■ **Task requirements**
Below are the records; copy out every line that holds the word "body".

Segment Open

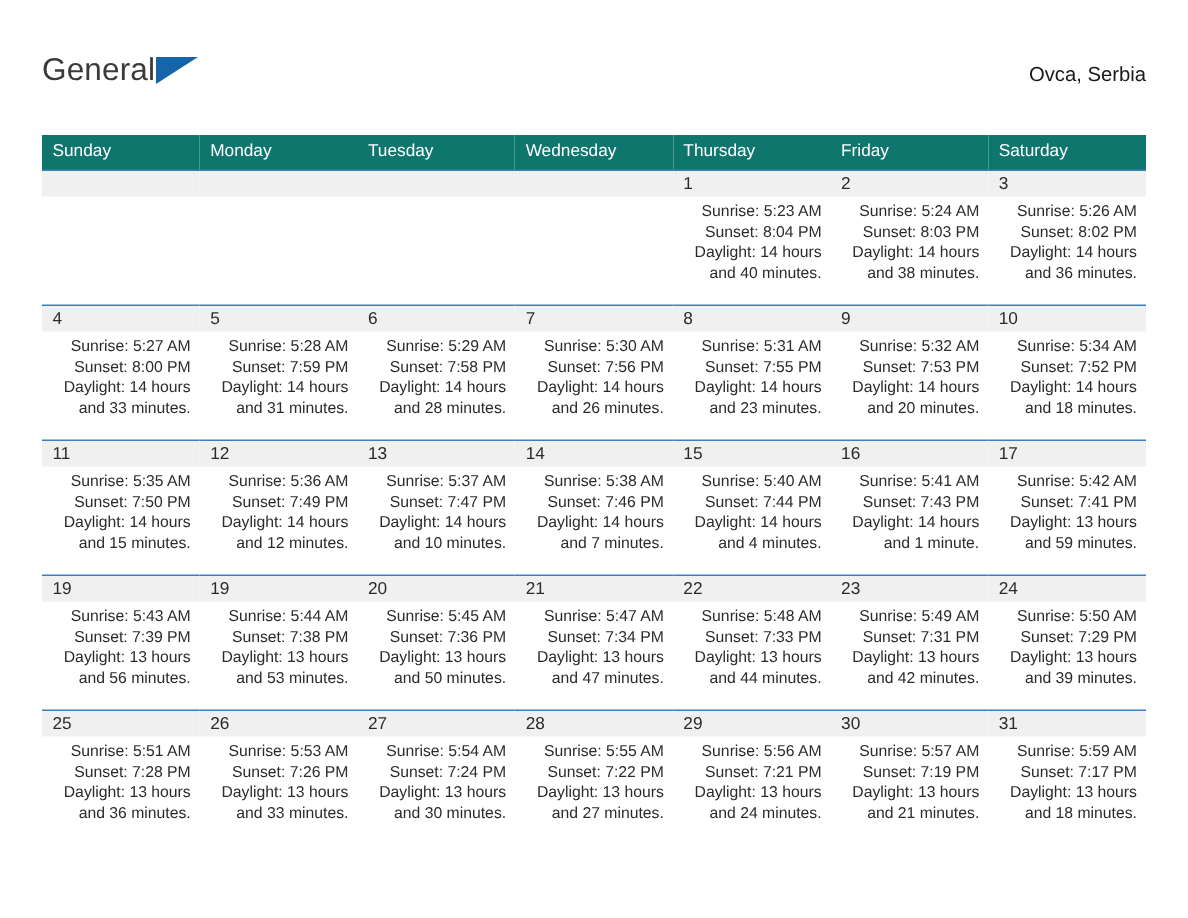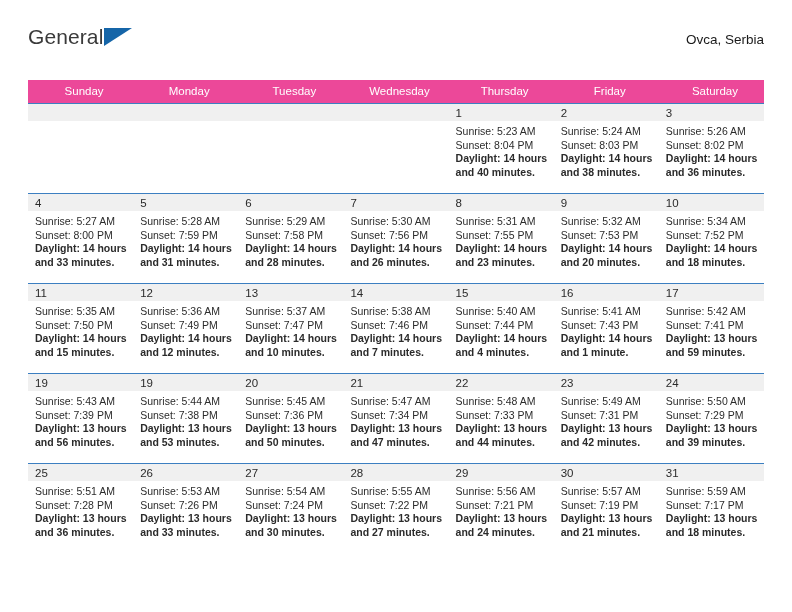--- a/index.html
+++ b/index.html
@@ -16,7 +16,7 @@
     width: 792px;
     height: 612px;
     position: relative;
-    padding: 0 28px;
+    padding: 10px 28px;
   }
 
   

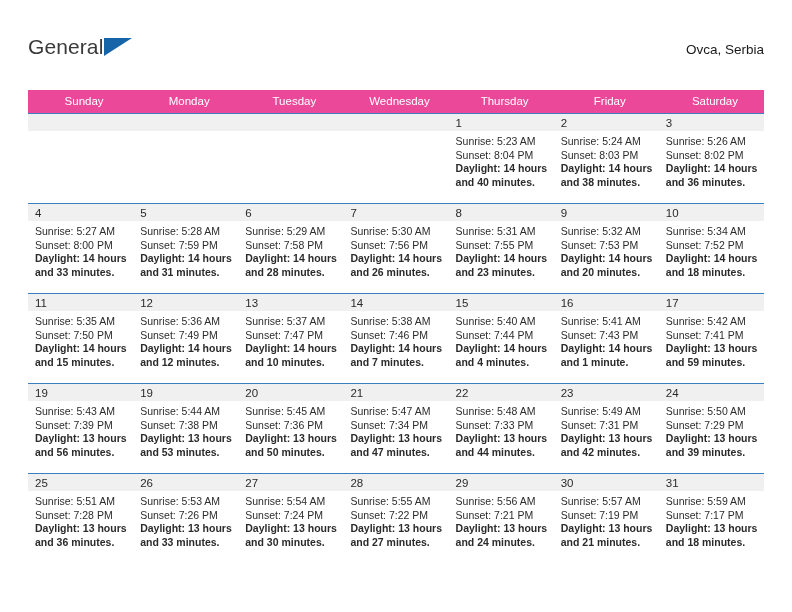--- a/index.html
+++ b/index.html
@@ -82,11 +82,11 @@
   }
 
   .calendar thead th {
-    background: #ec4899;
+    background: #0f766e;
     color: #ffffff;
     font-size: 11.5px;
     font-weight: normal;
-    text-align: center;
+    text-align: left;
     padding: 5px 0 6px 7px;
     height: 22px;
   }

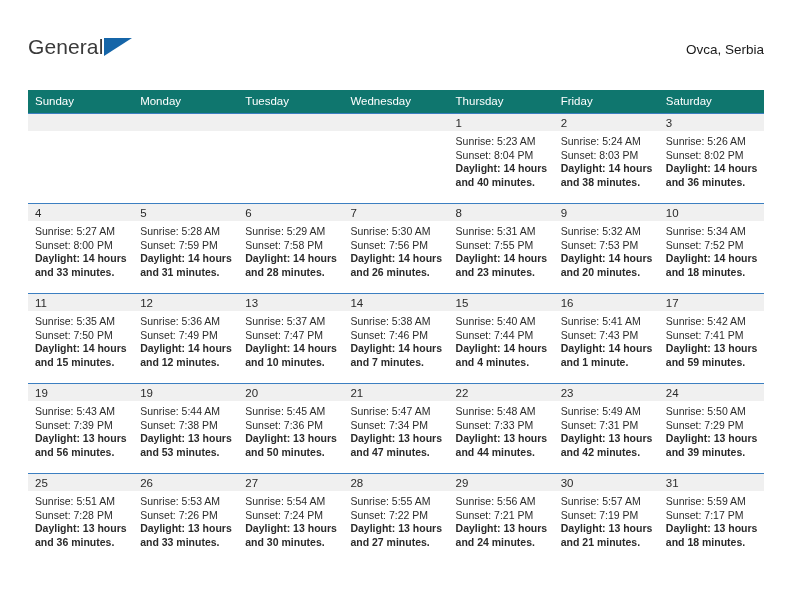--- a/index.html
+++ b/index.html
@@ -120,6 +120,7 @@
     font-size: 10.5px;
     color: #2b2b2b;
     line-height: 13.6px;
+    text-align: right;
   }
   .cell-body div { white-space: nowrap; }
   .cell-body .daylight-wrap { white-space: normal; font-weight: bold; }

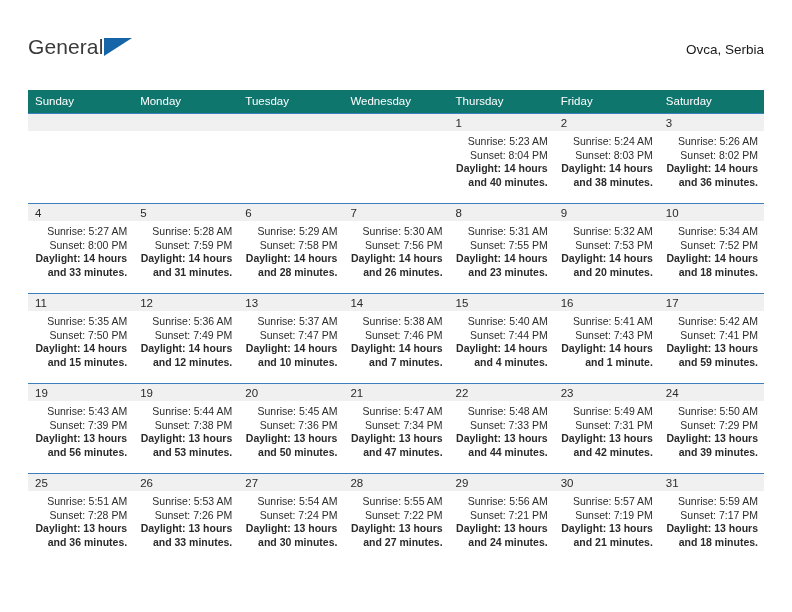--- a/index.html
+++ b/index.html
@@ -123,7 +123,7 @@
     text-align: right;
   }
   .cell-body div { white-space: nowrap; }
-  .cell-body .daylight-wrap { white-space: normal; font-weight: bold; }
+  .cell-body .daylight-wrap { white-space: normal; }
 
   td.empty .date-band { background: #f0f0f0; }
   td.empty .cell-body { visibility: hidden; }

Segment Closed

■ **Exercise output**
   .cell-body div { white-space: nowrap; }
   .cell-body .daylight-wrap { white-space: normal; font-weight: bold; }
   .cell-body div { white-space: nowrap; }
-  .cell-body .daylight-wrap { white-space: normal; font-weight: bold; }
+  .cell-body .daylight-wrap { white-space: normal; }
   td.empty .cell-body { visibility: hidden; }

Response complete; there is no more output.